_Task details:_ Set down again exactly the lines of the listing below that fall between the line holding "discount: none -> 20% = 121.35" and the line holding "total: 659.75 -> 489.40", inclusive.

_Record extracts:_
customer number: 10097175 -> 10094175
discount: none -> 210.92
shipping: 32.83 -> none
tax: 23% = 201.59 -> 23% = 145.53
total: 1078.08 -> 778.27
...
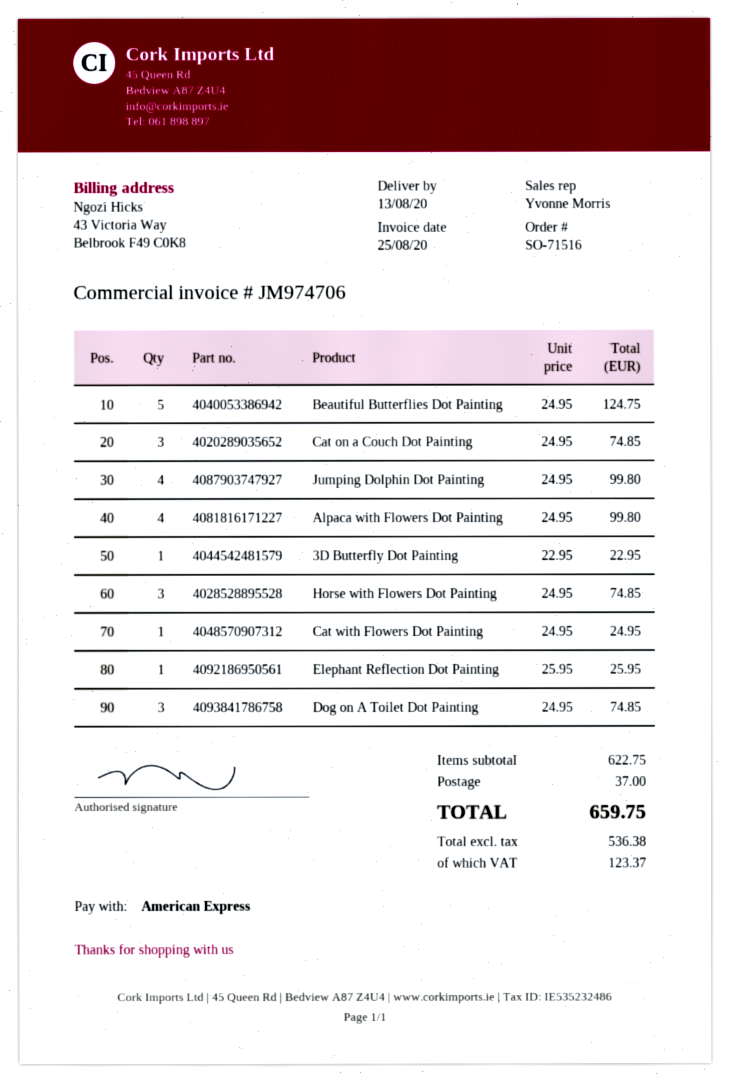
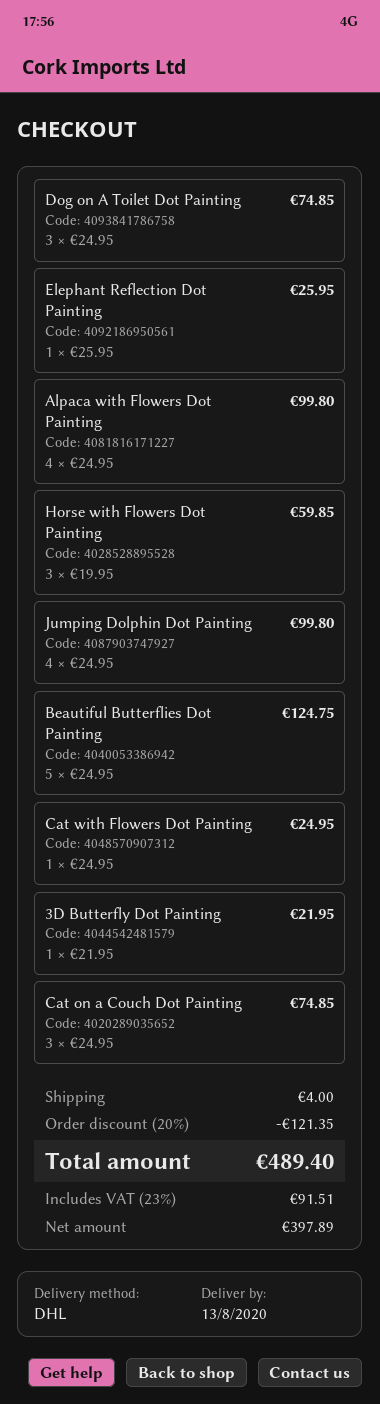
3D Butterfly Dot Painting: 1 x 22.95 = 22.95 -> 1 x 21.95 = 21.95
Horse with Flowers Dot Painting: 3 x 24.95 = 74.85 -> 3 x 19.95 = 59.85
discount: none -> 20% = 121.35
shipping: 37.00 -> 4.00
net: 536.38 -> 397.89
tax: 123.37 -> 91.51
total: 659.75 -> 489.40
* * *
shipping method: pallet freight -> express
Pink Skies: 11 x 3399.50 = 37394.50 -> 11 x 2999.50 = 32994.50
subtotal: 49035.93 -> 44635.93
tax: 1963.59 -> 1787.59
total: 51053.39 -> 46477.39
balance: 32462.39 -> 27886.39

_Response to the exercise:_
discount: none -> 20% = 121.35
shipping: 37.00 -> 4.00
net: 536.38 -> 397.89
tax: 123.37 -> 91.51
total: 659.75 -> 489.40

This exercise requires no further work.